START Provided data

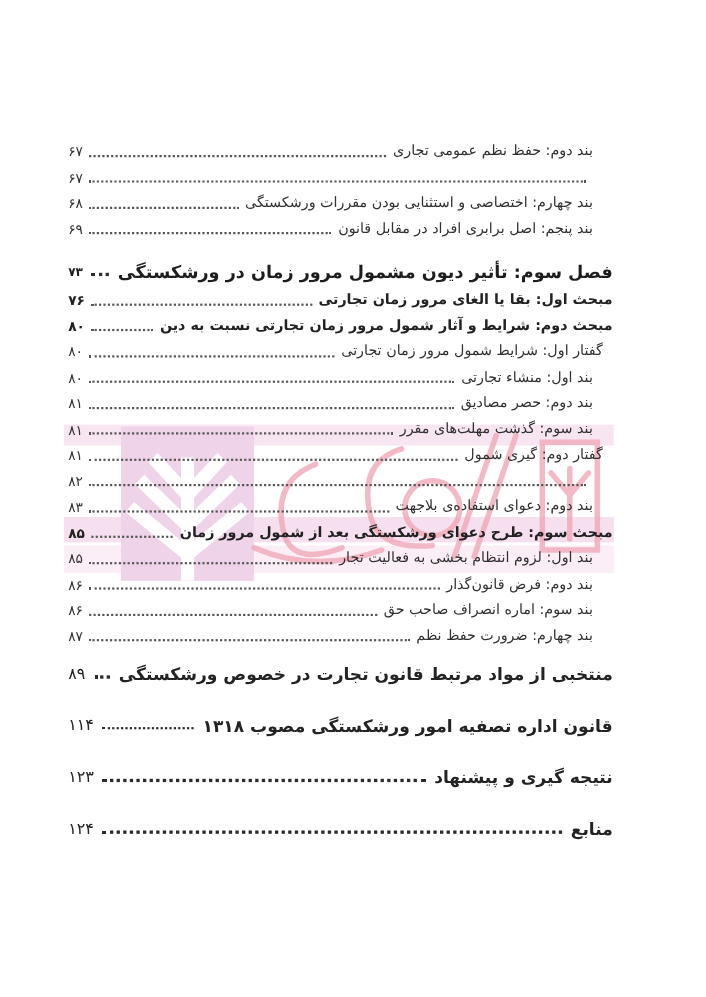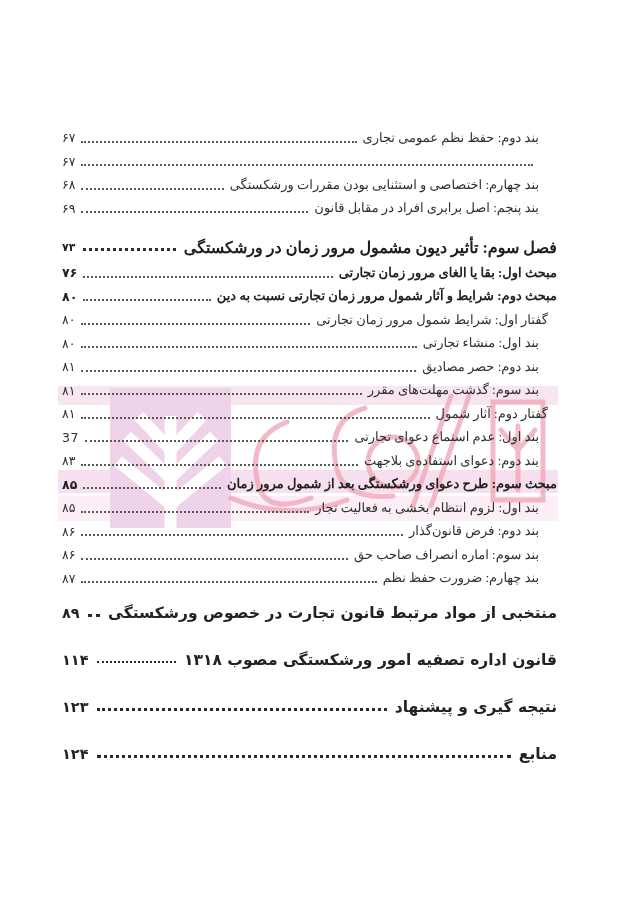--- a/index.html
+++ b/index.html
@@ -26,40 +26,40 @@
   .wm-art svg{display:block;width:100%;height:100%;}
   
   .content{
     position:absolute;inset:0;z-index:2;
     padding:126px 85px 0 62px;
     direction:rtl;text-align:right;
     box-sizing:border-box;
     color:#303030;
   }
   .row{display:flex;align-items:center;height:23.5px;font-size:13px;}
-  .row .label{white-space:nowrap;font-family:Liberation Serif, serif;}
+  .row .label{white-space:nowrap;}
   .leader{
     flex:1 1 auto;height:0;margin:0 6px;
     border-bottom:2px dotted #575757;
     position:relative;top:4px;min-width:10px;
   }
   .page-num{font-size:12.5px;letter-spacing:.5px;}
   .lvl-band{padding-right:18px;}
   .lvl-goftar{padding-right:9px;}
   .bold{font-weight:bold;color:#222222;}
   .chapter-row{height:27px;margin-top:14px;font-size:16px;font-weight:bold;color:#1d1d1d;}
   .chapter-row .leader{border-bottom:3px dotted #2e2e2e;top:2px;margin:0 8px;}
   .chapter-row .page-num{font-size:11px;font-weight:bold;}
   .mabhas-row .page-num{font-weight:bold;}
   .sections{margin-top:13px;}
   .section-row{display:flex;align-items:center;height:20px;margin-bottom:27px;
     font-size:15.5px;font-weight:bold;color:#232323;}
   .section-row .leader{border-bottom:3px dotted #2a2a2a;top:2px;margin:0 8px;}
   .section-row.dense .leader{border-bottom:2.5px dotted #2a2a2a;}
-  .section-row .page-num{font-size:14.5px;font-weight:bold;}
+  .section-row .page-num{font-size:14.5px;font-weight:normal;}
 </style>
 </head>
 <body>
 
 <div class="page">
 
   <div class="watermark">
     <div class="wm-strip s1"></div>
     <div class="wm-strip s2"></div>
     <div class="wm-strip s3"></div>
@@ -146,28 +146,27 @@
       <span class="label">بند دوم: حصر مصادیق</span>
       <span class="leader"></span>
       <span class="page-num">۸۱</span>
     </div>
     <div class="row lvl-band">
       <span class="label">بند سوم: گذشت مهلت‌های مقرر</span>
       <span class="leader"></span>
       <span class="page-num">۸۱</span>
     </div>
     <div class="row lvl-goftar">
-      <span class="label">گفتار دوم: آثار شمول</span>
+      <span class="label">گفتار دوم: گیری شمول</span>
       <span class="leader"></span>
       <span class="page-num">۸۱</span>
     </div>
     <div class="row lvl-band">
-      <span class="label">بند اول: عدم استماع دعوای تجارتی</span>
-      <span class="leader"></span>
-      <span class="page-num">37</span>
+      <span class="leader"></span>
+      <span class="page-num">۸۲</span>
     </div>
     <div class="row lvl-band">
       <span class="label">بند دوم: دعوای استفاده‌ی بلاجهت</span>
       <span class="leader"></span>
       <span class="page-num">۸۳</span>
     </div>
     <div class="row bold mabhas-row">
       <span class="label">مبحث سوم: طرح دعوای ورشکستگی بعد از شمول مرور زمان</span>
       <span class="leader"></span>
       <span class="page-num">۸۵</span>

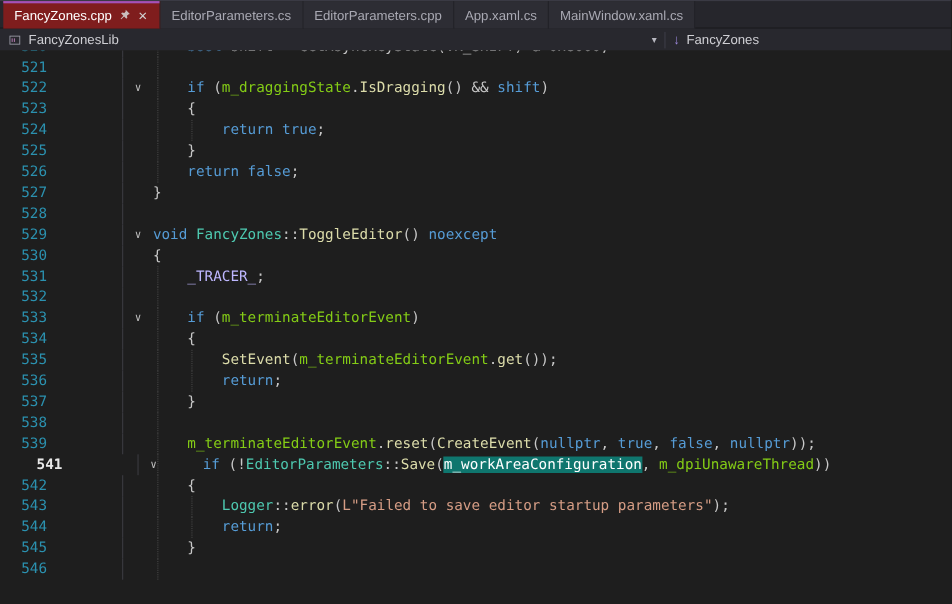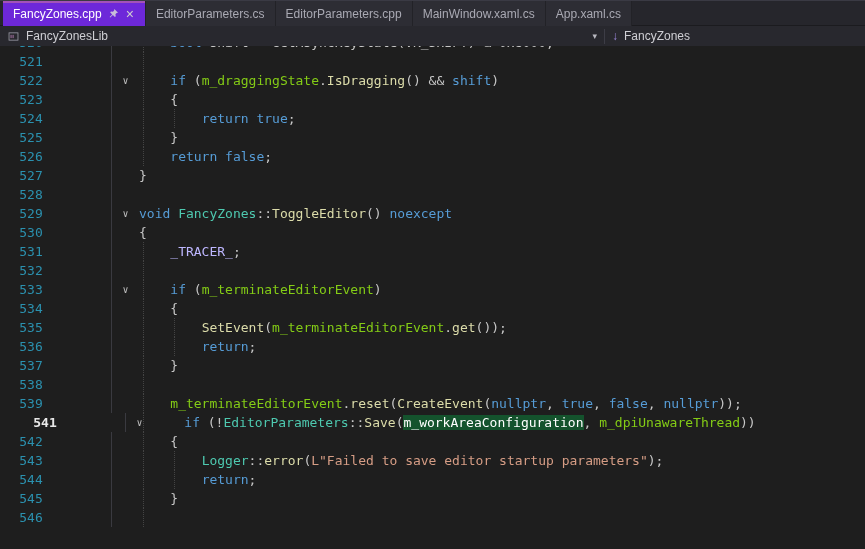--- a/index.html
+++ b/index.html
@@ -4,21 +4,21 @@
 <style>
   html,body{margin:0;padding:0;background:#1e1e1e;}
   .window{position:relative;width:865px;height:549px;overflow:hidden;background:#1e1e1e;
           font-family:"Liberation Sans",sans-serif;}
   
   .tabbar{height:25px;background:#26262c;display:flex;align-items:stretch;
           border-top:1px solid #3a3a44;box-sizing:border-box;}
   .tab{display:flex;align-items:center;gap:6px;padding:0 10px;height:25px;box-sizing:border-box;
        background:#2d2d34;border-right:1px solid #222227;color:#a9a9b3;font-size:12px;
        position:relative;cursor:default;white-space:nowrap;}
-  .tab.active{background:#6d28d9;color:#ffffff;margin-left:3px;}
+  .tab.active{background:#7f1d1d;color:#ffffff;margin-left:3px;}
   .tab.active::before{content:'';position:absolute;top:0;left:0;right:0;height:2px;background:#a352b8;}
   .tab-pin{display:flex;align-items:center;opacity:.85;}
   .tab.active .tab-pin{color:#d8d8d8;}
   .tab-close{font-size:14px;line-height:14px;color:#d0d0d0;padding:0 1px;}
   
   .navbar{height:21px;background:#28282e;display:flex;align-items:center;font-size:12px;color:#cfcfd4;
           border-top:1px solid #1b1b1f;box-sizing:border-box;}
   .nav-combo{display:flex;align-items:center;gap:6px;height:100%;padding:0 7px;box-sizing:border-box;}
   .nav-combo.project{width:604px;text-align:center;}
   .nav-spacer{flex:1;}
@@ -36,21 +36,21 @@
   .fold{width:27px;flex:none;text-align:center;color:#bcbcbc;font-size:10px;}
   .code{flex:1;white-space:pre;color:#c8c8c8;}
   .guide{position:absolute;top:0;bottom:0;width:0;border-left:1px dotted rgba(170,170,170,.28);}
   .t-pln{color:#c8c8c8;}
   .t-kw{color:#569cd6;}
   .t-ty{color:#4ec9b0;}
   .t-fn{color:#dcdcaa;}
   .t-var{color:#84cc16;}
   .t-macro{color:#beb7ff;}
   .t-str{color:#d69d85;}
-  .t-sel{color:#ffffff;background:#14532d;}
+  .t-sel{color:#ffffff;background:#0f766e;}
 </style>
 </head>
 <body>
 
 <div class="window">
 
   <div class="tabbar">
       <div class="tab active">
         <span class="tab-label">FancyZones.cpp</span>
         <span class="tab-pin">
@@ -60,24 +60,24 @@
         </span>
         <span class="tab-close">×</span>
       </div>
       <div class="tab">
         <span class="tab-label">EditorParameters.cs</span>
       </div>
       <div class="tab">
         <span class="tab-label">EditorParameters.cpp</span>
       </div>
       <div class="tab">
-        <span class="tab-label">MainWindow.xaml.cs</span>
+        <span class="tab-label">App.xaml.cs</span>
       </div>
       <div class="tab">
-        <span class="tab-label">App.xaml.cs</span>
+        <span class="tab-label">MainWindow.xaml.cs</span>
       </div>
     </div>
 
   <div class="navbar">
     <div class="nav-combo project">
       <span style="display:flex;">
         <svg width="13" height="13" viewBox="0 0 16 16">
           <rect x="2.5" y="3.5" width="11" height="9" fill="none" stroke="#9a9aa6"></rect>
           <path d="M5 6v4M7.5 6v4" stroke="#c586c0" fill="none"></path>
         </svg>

END Provided data

Brief: Find the word "white" in the records. Copy every line it appears in.

Exercise solution:
-  .row .label{white-space:nowrap;font-family:Liberation Serif, serif;}
+  .row .label{white-space:nowrap;}
        position:relative;cursor:default;white-space:nowrap;}
   .code{flex:1;white-space:pre;color:#c8c8c8;}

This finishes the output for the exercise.